Lehigh University
COLLEGE HOME | LEHIGH HOME | SEARCH




   

CSE 347  Data Mining  (3)

Instructor: 

Current Catalog Description
Overview of modern data mining techniques: data cleaning; attribute and subset selection; model construction, evaluation and application. Fundamental mathematics and algorithms for decision trees, covering algorithms, association mining, statistical modeling, linear models, neural networks, instance-based learning and clustering covered. Practical design, implementation, application and evaluation of data mining techniques in class projects. Credit will not be given for both CSE 347 and CSE 447. Prerequisites: Either CSE 17 and MATH 231, or BIS 120 and ECO 145.

Textbook
Ian H. Witten and Eibe Frank, Data Mining: Practical Machine Learning Tools and Techniques with Java Implementations, ISBN 1-55860-552-5, Morgan Kauffmann.

References
Course Goals: To learn the basic algorithms of text/data mining and their application to practical, realistic problems.

Prerequisites by Topic
Introductory Probability and Statistics; Top-down Design; Primitive Data Types; Repetition and Selection; Recursion; Pointer Structures; Classes.

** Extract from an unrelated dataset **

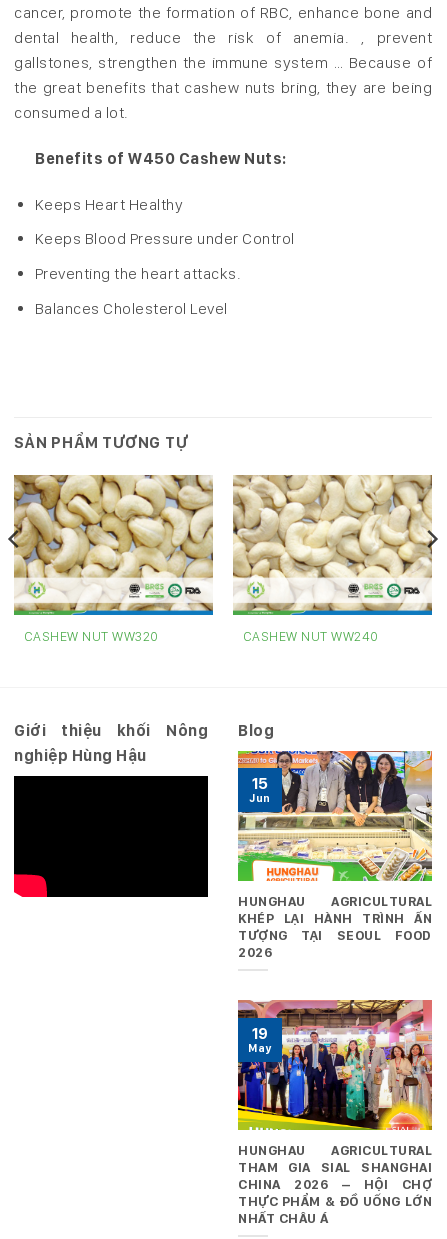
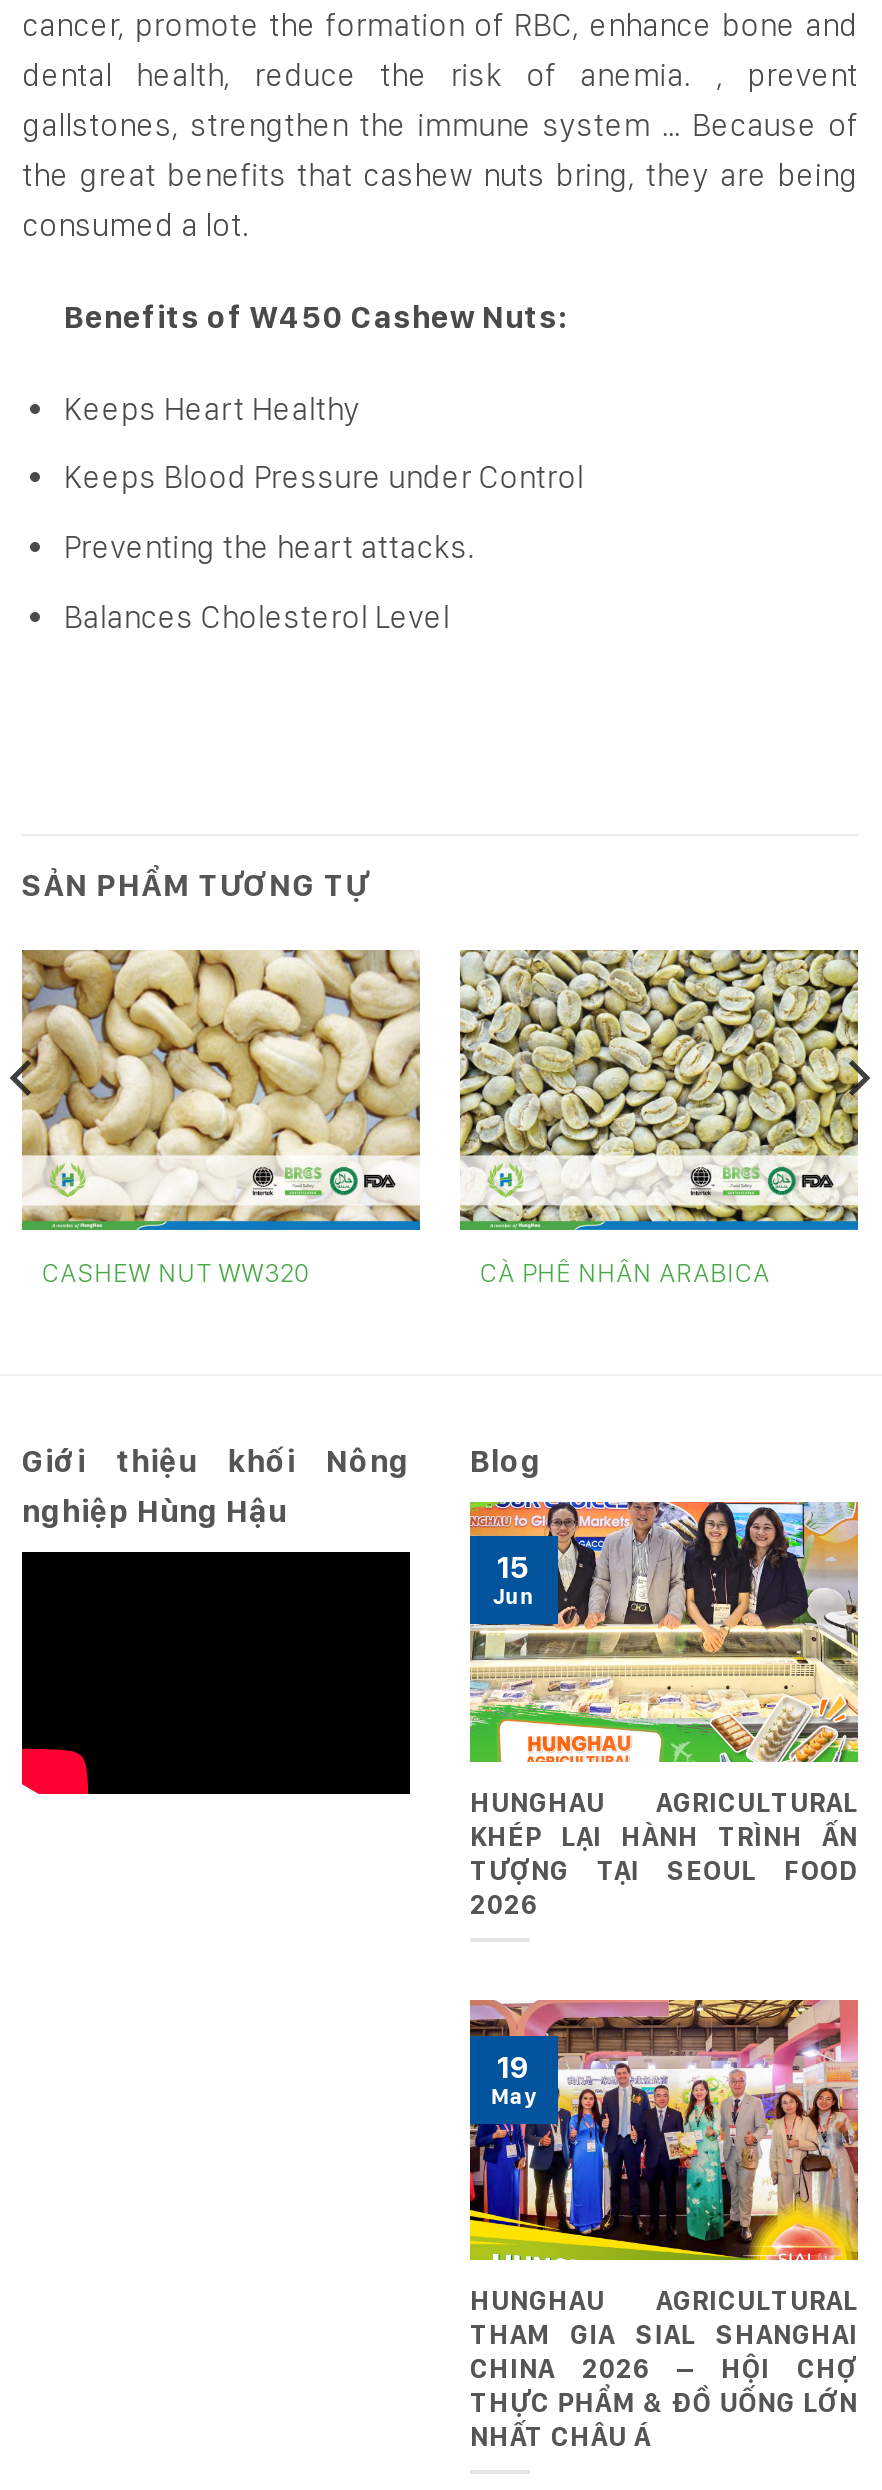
- [image]
- CASHEW NUT WW240
+ [image]
+ CÀ PHÊ NHÂN ARABICA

Major Topics Covered in the Course
Input: Concepts, instances, attributes; Output: Knowledge Representations; Algorithms: Rules & statistical models, Decision trees, Covering, Association mining; Credibility: Evaluation of results; Implementations: Decision trees, Classification rules, Support Vector Machines, Instance-based Learning, Numeric prediction, Clustering; Engineering the input and output; Text Mining: Introduction, Feature extraction, Semantic models, Detecting trends.

Laboratory projects (specify number of weeks on each)
One semester-long class project.
 
Estimate CSAB Category Content
                                                                          CORE       ADVANCED
Data Structures                                                                             0.0  
Computer Organization and Architecture                                        0.0
Algorithms Software Design                                                           3.0  
Concepts of Programming Languages                                             0.0
 
Oral and Written Communications:
Every student is required to submit at least  __1___  written reports (not including exams, tests, quizzes, or commented programs) of typically  ___20__  pages and to make  ___3__  oral presentations of typically  __20___  minutes duration. Include only material that is graded for grammar, spelling, style, and so forth, as well as for technical content, completeness, and accuracy.

Social and Ethical Issues:
Ethical issues such as data privacy in data mining are discussed at various points during the class.

Theoretical Content:
Input (3 classes); Output Knowledge Representation (3 classes); Algorithms (18 classes); Evaluation (3 classes).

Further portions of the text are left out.